La dérogation profite aux compagnies et non aux consommateurs
"Nous avons reçu une proposition de la présidence française et nous comprenons que c'est un premier pas dans les négociations", a déclaré à l'AFP Mikolaj Dowgielewicz, ministre polonais aux Affaires européennes.
La proposition consiste à accorder gratuitement jusqu'en 2016 au moins la moitié des permis d'émissions de CO2 aux pays dont 60% ou plus de l'électricité proviennent de centrales thermiques fonctionnant au charbon.

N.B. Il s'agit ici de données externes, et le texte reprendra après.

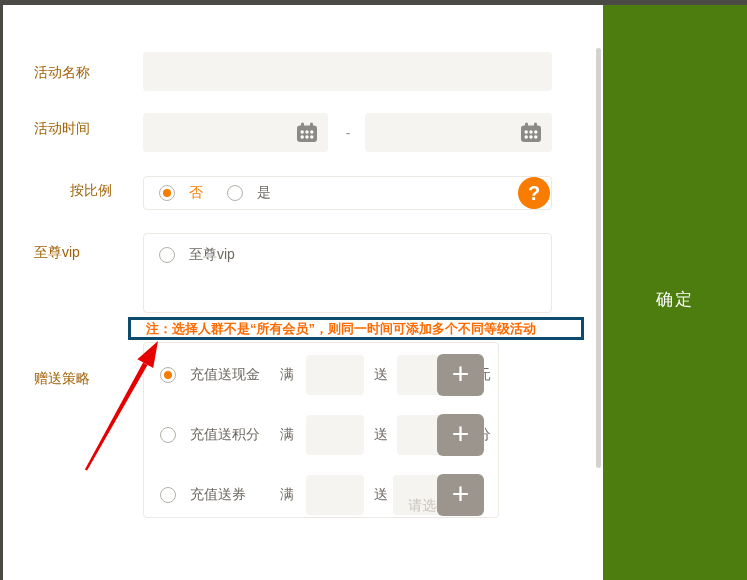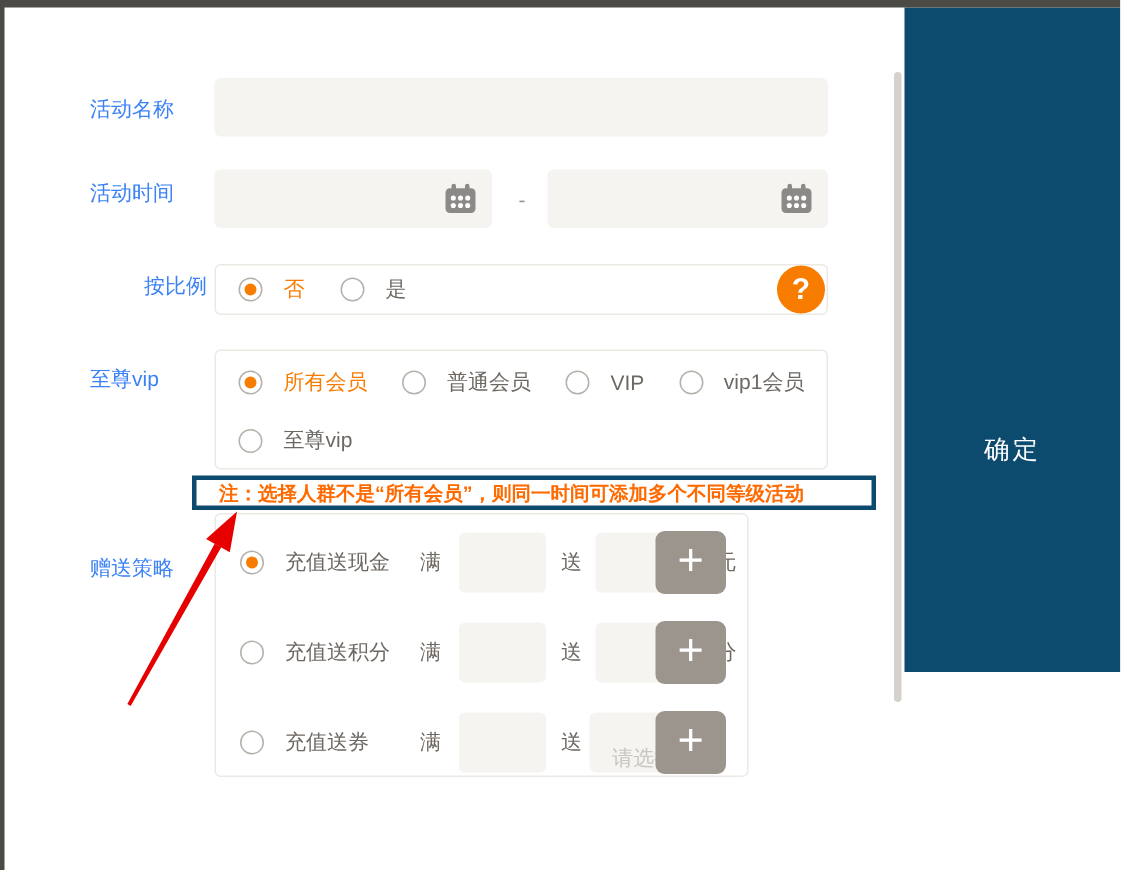--- a/index.html
+++ b/index.html
@@ -9,7 +9,7 @@
   .panel{position:absolute;left:603px;top:5px;width:144px;height:443px;background:#0c4a6e;}
   .confirm{position:absolute;left:0;top:283px;width:100%;text-align:center;color:#fff;font-size:17px;letter-spacing:2px;cursor:pointer;}
   .scroll-thumb{position:absolute;left:596px;top:48px;width:5px;height:420px;background:#d5d2ce;border-radius:3px;}
-  .flabel{position:absolute;left:60px;font-size:14px;color:#3b82f6;line-height:14px;white-space:nowrap;}
+  .flabel{position:absolute;left:34px;font-size:14px;color:#a16207;line-height:14px;white-space:nowrap;}
   .ginput{position:absolute;background:#f5f4f1;border:none;border-radius:4px;font-size:14px;color:#333;padding:0 10px;box-sizing:border-box;}
   .datebox{position:absolute;background:#f5f4f1;border-radius:4px;}
   .cal{position:absolute;right:10px;top:9px;}

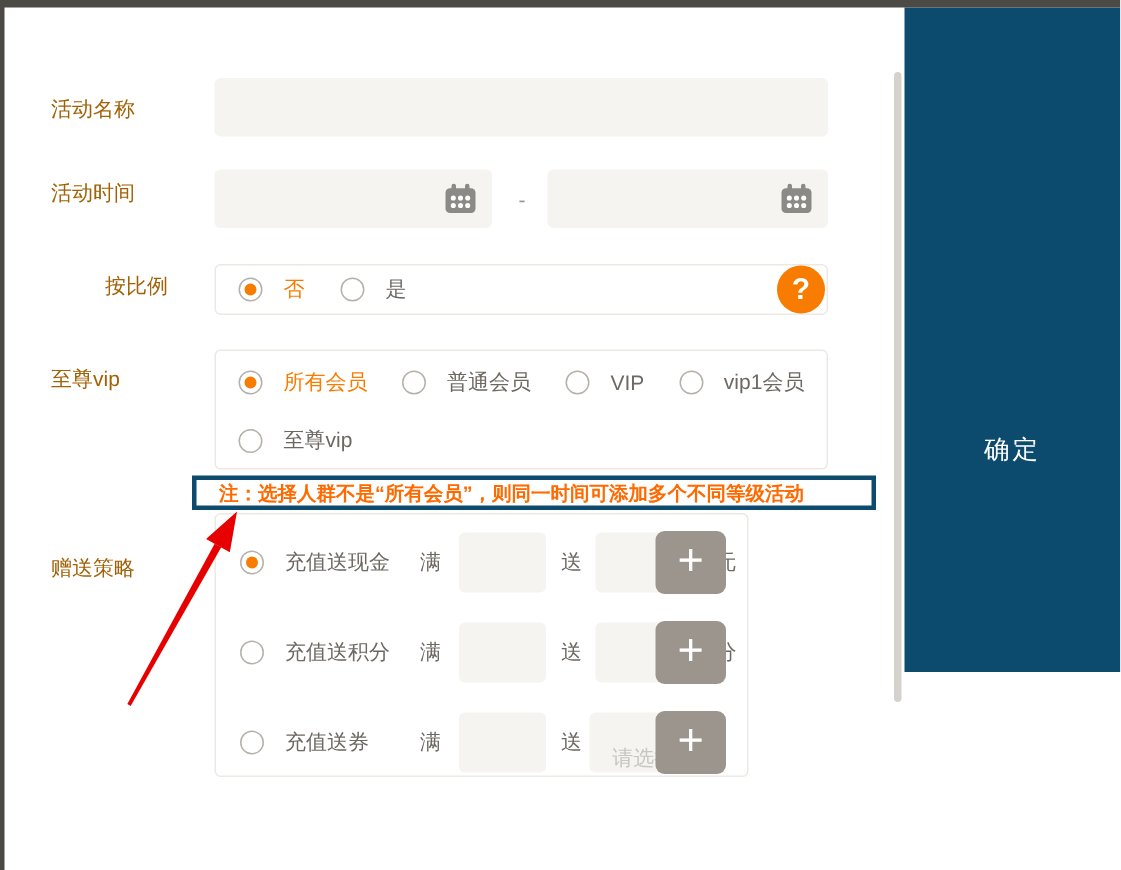--- a/index.html
+++ b/index.html
@@ -106,24 +106,6 @@
 
   <div class="flabel" style="top:245px;">至尊vip</div>
   <div class="groupbox aud-box">
-    <div class="aud-row aud-row1">
-      <span class="opt">
-        <span class="radio sel"></span>
-        <span class="opt-label sel">所有会员</span>
-      </span>
-      <span class="opt">
-        <span class="radio"></span>
-        <span class="opt-label">普通会员</span>
-      </span>
-      <span class="opt">
-        <span class="radio"></span>
-        <span class="opt-label">VIP</span>
-      </span>
-      <span class="opt">
-        <span class="radio"></span>
-        <span class="opt-label">vip1会员</span>
-      </span>
-    </div>
     <div class="aud-row">
       <span class="opt">
         <span class="radio"></span>

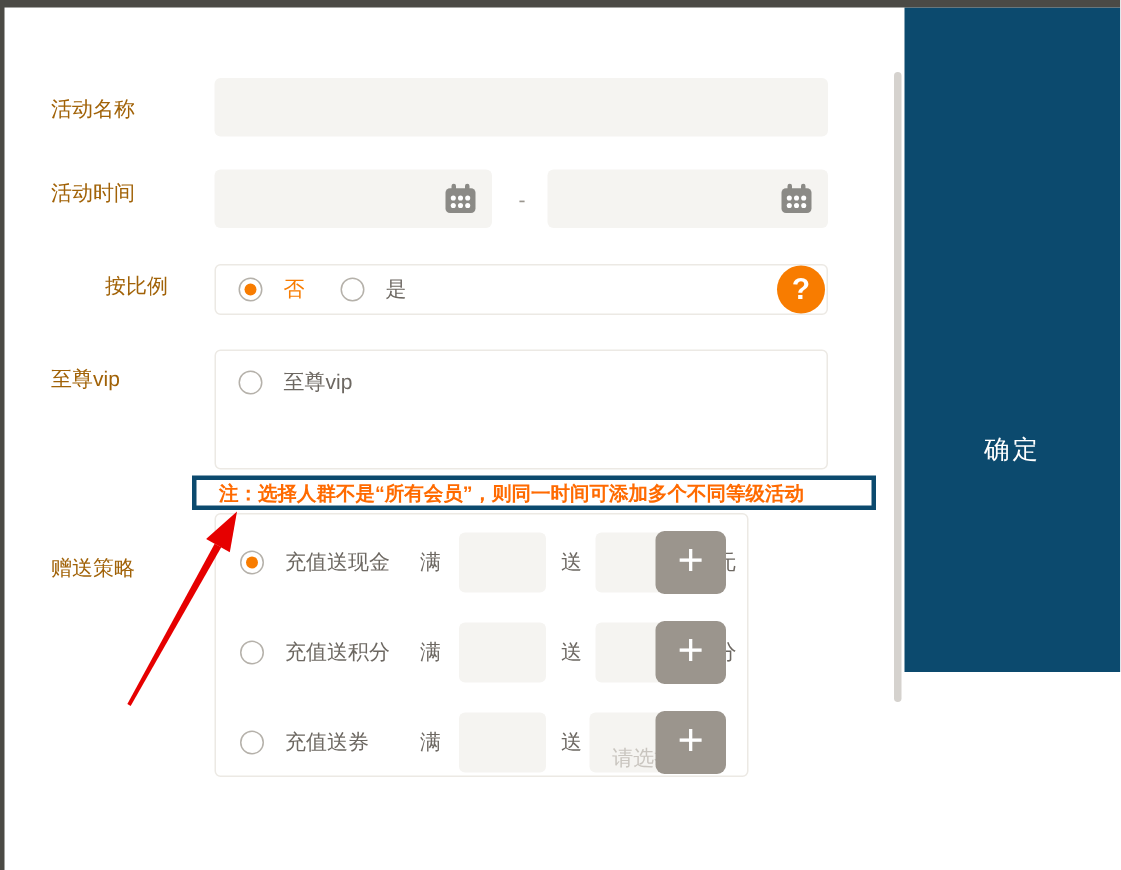--- a/index.html
+++ b/index.html
@@ -6,7 +6,7 @@
   .stage{position:relative;width:747px;height:580px;background:#fff;overflow:hidden;}
   .topbar{position:absolute;left:0;top:0;width:747px;height:5px;background:#4b4a45;z-index:9;}
   .leftbar{position:absolute;left:0;top:0;width:3px;height:580px;background:#4b4a45;z-index:9;}
-  .panel{position:absolute;left:603px;top:5px;width:144px;height:443px;background:#0c4a6e;}
+  .panel{position:absolute;left:603px;top:5px;width:144px;height:575px;background:#4d7c0f;}
   .confirm{position:absolute;left:0;top:283px;width:100%;text-align:center;color:#fff;font-size:17px;letter-spacing:2px;cursor:pointer;}
   .scroll-thumb{position:absolute;left:596px;top:48px;width:5px;height:420px;background:#d5d2ce;border-radius:3px;}
   .flabel{position:absolute;left:34px;font-size:14px;color:#a16207;line-height:14px;white-space:nowrap;}

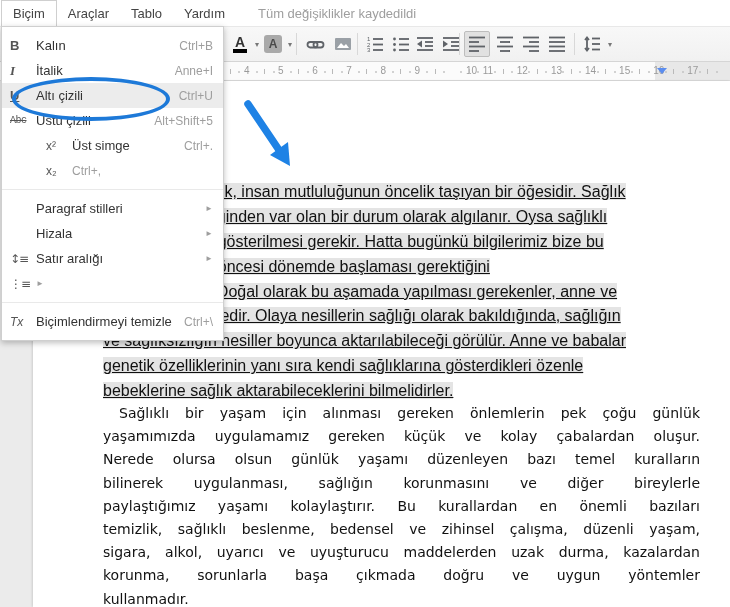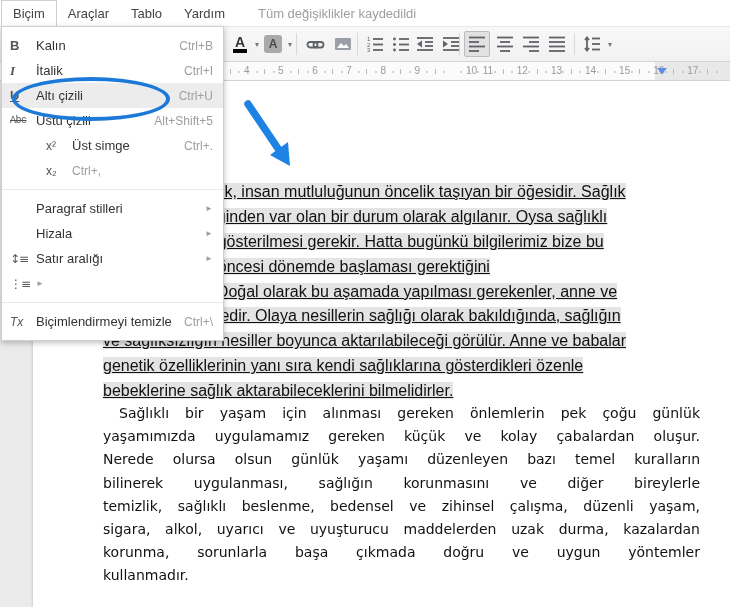--- a/index.html
+++ b/index.html
@@ -310,7 +310,7 @@
       <div class="menu-item">
         <span class="mi mi-italic">I</span>
         <span class="ml">İtalik</span>
-        <span class="ms">Ctrl+I</span>
+        <span class="ms">Anne+I</span>
       </div>
       <div class="menu-item hl">
         <span class="mi mi-underline">U</span>

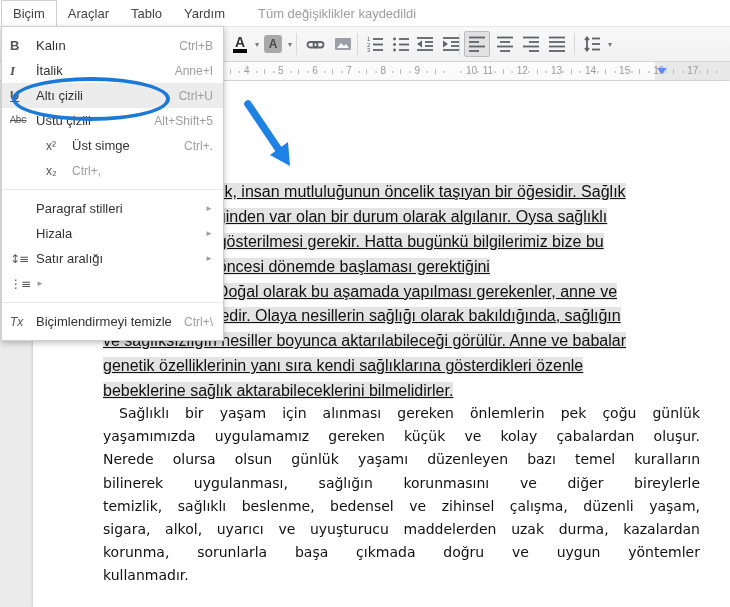--- a/index.html
+++ b/index.html
@@ -289,6 +289,7 @@
         <div class="p2line">yaşamımızda uygulamamız gereken küçük ve kolay çabalardan oluşur.</div>
         <div class="p2line">Nerede olursa olsun günlük yaşamı düzenleyen bazı temel kuralların</div>
         <div class="p2line">bilinerek uygulanması, sağlığın korunmasını ve diğer bireylerle</div>
+        <div class="p2line">paylaştığımız yaşamı kolaylaştırır. Bu kurallardan en önemli bazıları</div>
         <div class="p2line">temizlik, sağlıklı beslenme, bedensel ve zihinsel çalışma, düzenli yaşam,</div>
         <div class="p2line">sigara, alkol, uyarıcı ve uyuşturucu maddelerden uzak durma, kazalardan</div>
         <div class="p2line">korunma, sorunlarla başa çıkmada doğru ve uygun yöntemler</div>

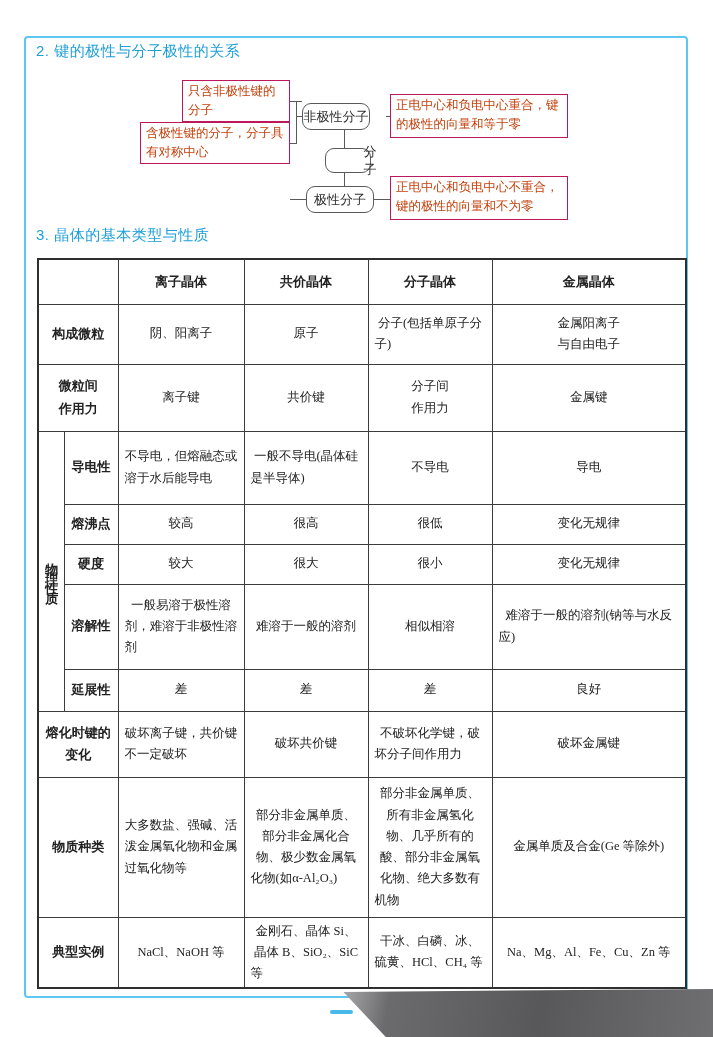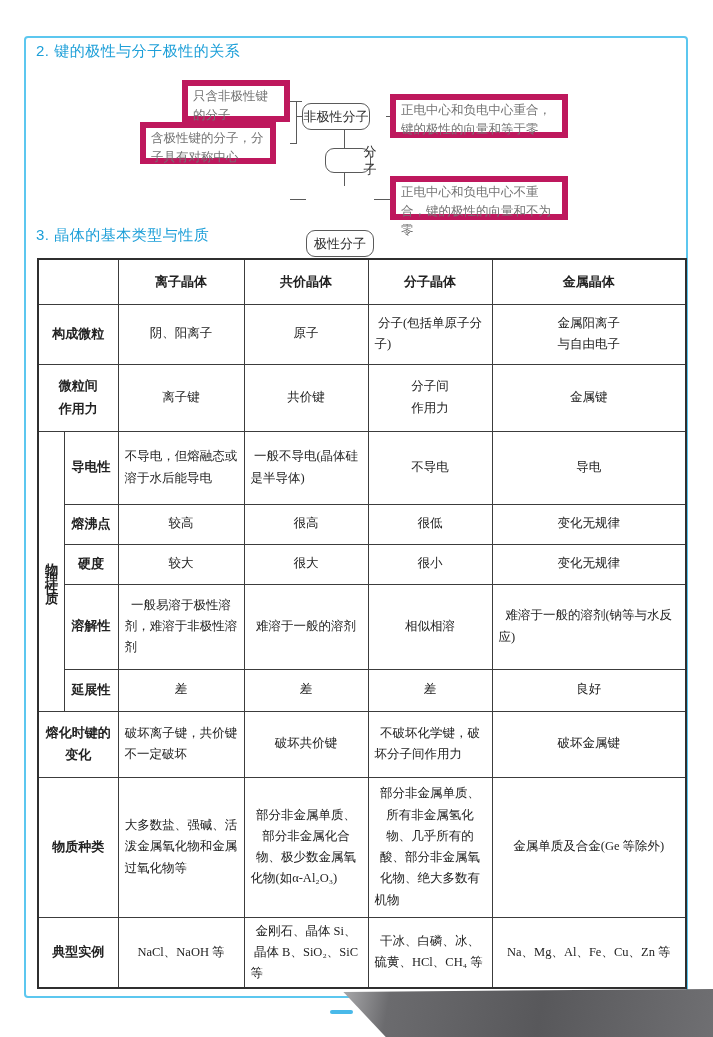--- a/index.html
+++ b/index.html
@@ -24,8 +24,8 @@
   
   .flowchart{position:absolute;left:30px;top:74px;width:648px;height:152px;}
   .fc-box{
-    position:absolute;border:6px solid #be185d;background:#fff;
-    font-size:12.5px;line-height:19px;padding:1px 5px;color:#737373;
+    position:absolute;border:1px solid #be185d;background:#fff;
+    font-size:12.5px;line-height:19px;padding:1px 5px;color:#c2410c;
     text-align:left;box-sizing:border-box;
   }
   .fc-node{

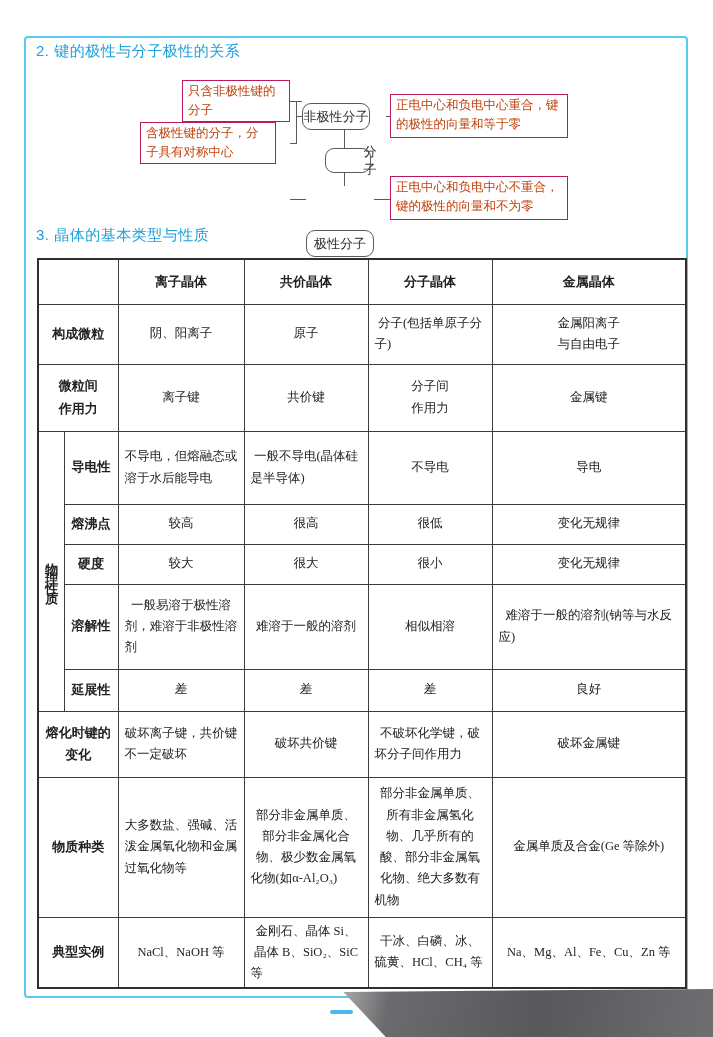--- a/index.html
+++ b/index.html
@@ -36,7 +36,7 @@
   .fc-line{position:absolute;background:#5a5a5a;}
 
   #fc-boxA{left:152px;top:6px;width:108px;height:42px;}
-  #fc-boxB{left:110px;top:48px;width:136px;height:42px;}
+  #fc-boxB{left:110px;top:48px;width:150px;height:42px;}
   #fc-boxC{left:110px;top:104px;width:150px;height:42px;}
   #fc-nonpolar{left:272px;top:29px;width:68px;height:27px;}
   #fc-molecule{left:295px;top:74px;width:38px;height:25px;padding-left:44px;}

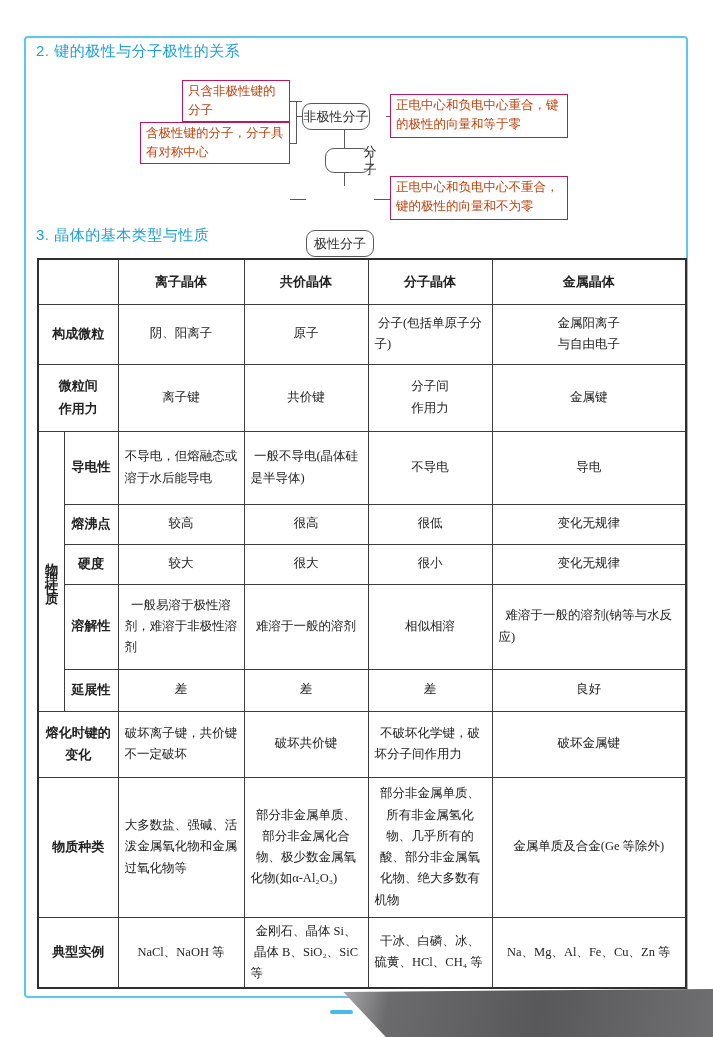--- a/index.html
+++ b/index.html
@@ -40,7 +40,7 @@
   #fc-boxC{left:110px;top:104px;width:150px;height:42px;}
   #fc-nonpolar{left:272px;top:29px;width:68px;height:27px;}
   #fc-molecule{left:295px;top:74px;width:38px;height:25px;padding-left:44px;}
-  #fc-polar{left:276px;top:112px;width:68px;height:27px;margin-top:44px;}
+  #fc-polar{left:276px;top:112px;width:68px;height:27px;}
   #fc-desc1{left:360px;top:20px;width:178px;height:44px;}
   #fc-desc2{left:360px;top:102px;width:178px;height:44px;}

"Les mesures proposées ouvrent la voie à des profits injustifiés pour les compagnies énergétiques, alors que notre objectif est de protéger les consommateurs", a déclaré M. Dowgielewicz.
Pour lutter contre le réchauffement climatique, l'UE veut réduire de 20% ses émissions de gaz à effet de serre par rapport à leurs niveaux de 1990.

Tout se jouera le 6 décembre à Gdansk
La Pologne et plusieurs autres pays de l'ex-Europe de l'Est membres de l'UE, dont une large part de l'électricité provient de centrales thermiques à charbon, s'opposent à cette mesure, estimant que les coûts de l'opération risquent de compromettre leur croissance économique.
Le chef de l'Etat français, Nicolas Sarkozy, président en exercice de l'UE, doit discuter de cette proposition de dérogation au cours d'une réunion prévue le 6 décembre à Gdansk, en Pologne, avec le Premier ministre polonais et ses homologues de huit autres pays de l'Est.
"Le moment de vérité sur les mesures concernant le climat aura lieu le 6 décembre à Gdansk", a affirmé M. Dowgielewicz.
Le saviez-vous ?
L'aval de la Pologne est essentiel, puisqu'elle a obtenu que l'accord définitif au projet de plan d'action européen ne soit donné à l'unanimité, au cours du prochain sommet européen des 11 et 12 décembre à Bruxelles.
La Pologne tire 94% de son électricité de ses centrales thermiques au charbon.